A Muslim man detained by police at an airport on his way home from Hajj, the holy journey to Mecca, has won a significant legal battle over the UK's anti-terror laws.
The High Court declared that Abdelrazag Elosta was unlawfully refused access to a solicitor before he was detained and questioned under Schedule 7 of the Terrorism Act 2000.
A judge ruled that Mr Elosta had undergone "45 minutes of unlawful questioning".
Allowing Mr Elosta's application for judicial review, Mr Justice Bean said: "The examining officers had no power to question the claimant after he had requested the presence of a solicitor and prior to the solicitor's arrival."
Government lawyers had been due to appeal against the ruling, but today it was announced that the appeal had been withdrawn.
Anne McMurdie, of Birmingham-based firm Public Law Solicitors, who represented Mr Elosta, said: " We are delighted with the outcome of the case.
"This is a very important judgment confirming the existence of vital procedural safeguards for travellers in ports and airports detained and compelled to answer questions in circumstances where refusal to answer may result in criminal conviction.
"We are pleased that the Government has had second thoughts and has taken action to amend the statute to make sure these rights are clearly spelled out, instead of continuing its fight through the courts to deny people at port and airports access to legal advice."

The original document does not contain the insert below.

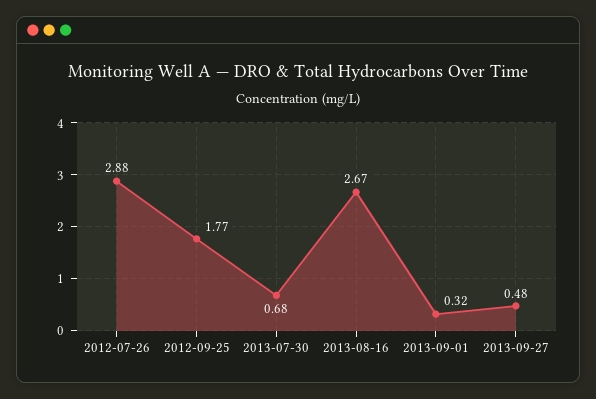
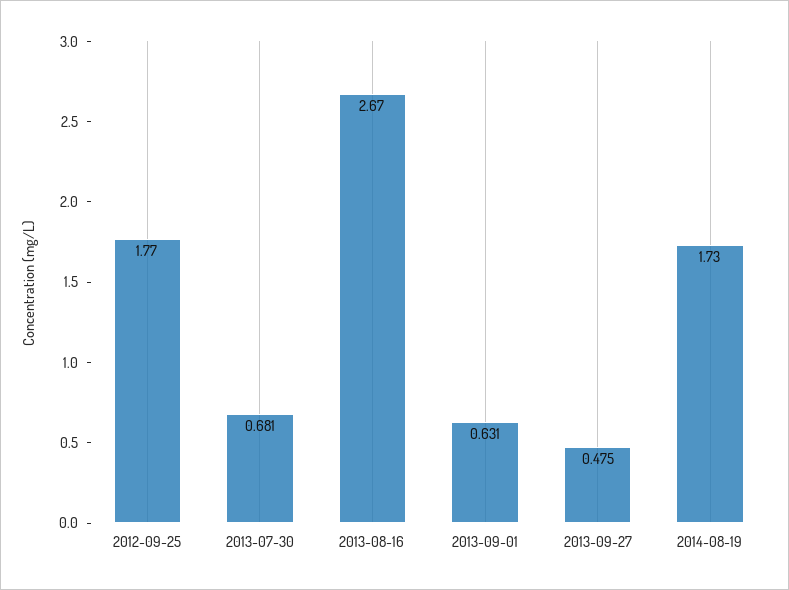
2012-07-26: 2.88 -> none
2013-09-01: 0.32 -> 0.631
2014-08-19: none -> 1.73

Mr Elosta arrived at Heathrow airport on November 10 2012 in an organised group and was stopped by Metropolitan Police officers for examination under Schedule 7.
Mr Justice Bean, sitting at London's High Court, said the examining officers (EOs) began to question Mr Elosta and he provided his name, address, phone number and passport details.
But he asked to speak to his solicitor in Birmingham before answering further questions.
An EO phoned the solicitor at 4.30pm and told her the questioning was likely to last 30-40 minutes.
The EO said Mr Elosta had "a right to consult a solicitor in private" - but the examination would not be delayed pending her arrival.
The judge said Mr Elosta was permitted to speak to his solicitor on the phone, but not in private, as officers remained in the room and could hear what he said, though probably not what the solicitor said.
The Commissioner of the Metropolitan Police now accepted that it was "inappropriate" for the EOs to have heard what was said and apologised.
Mr Elosta's solicitor told the EOs she would arrange for a London solicitor to go to the airport, but another officer came to the phone and repeated that the police would not wait for that solicitor's arrival before starting questioning.
The officer said they would continue the examination at 5.30pm and would arrest Mr Elosta if he refused to answer any question.
Mr Elosta's solicitor called back at 5.26pm and asked for a delay until the London solicitor could attend, but the request was refused and the warning about not answering questions repeated.
The questioning began at 5.45pm and ended shortly before 6.30pm and Mr Elosta was permitted to leave.
Ms McMurdie said the Government has now made late changes in the House of Lords to the Anti-Social Behaviour, Crime and Policing Bill 2013-14 to reflect the Elosta ruling by setting out expressly rights to legal advice.
She said the Bill also reduces the time of maximum examination under detention from nine to six hours and provides that if questioning continues beyond one hour a person must be formally detained "and thus will have right to legal representation from that point".